§ **What the exercise asks**: You are asked to reproduce the listing exactly and to omit its pictures.

§ **Information shown**:
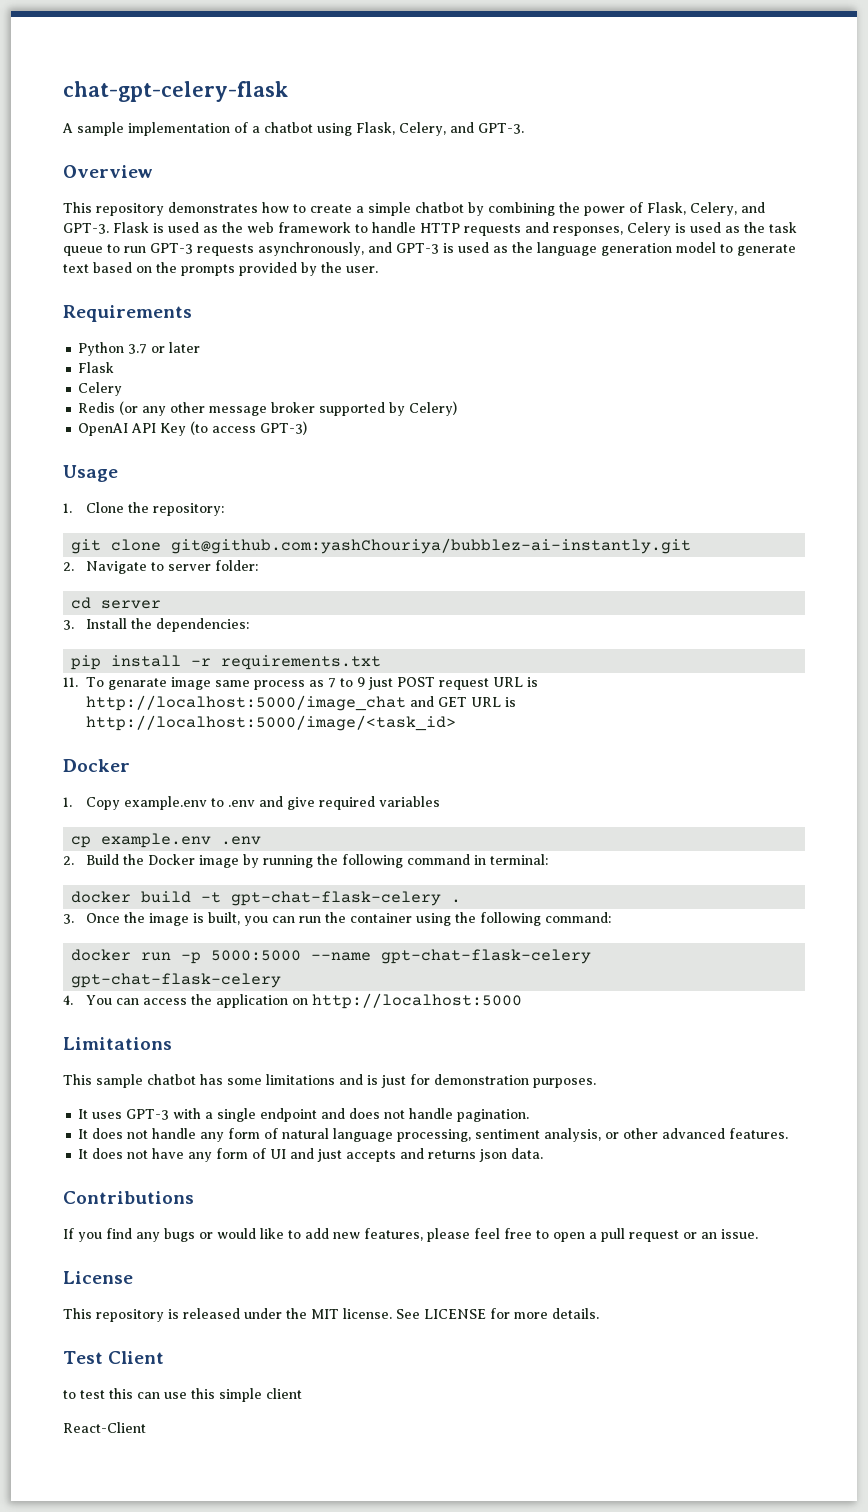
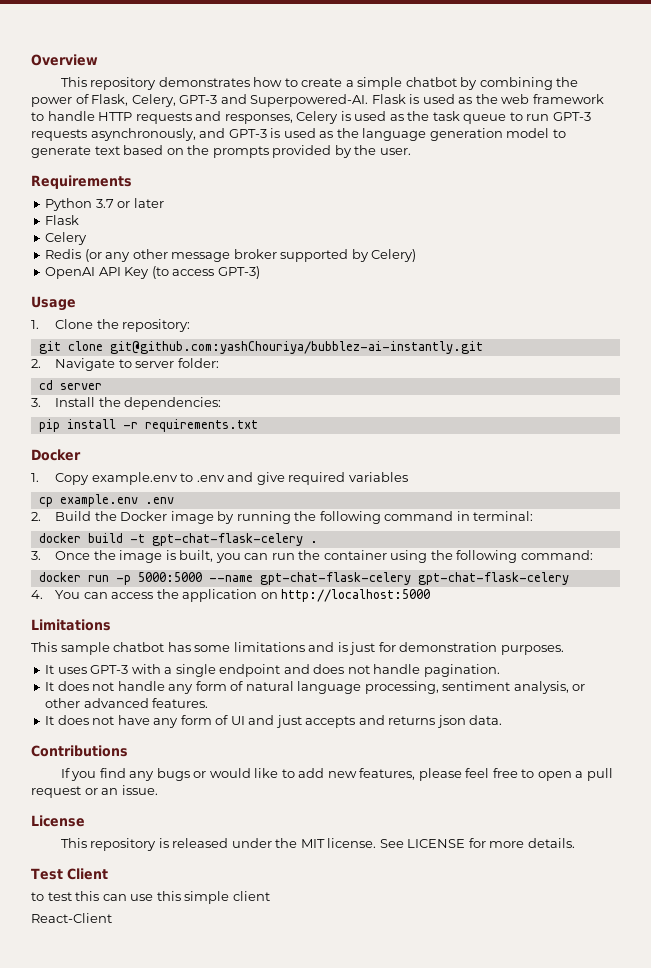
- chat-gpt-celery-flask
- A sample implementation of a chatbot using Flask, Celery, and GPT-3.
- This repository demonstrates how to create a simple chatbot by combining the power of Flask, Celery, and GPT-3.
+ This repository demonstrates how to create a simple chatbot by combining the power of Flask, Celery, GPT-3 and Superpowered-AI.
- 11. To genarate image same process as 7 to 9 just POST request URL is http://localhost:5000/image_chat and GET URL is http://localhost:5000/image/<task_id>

§ **Solution to the exercise**:
- chat-gpt-celery-flask
- A sample implementation of a chatbot using Flask, Celery, and GPT-3.
- This repository demonstrates how to create a simple chatbot by combining the power of Flask, Celery, and GPT-3.
+ This repository demonstrates how to create a simple chatbot by combining the power of Flask, Celery, GPT-3 and Superpowered-AI.
- 11. To genarate image same process as 7 to 9 just POST request URL is http://localhost:5000/image_chat and GET URL is http://localhost:5000/image/<task_id>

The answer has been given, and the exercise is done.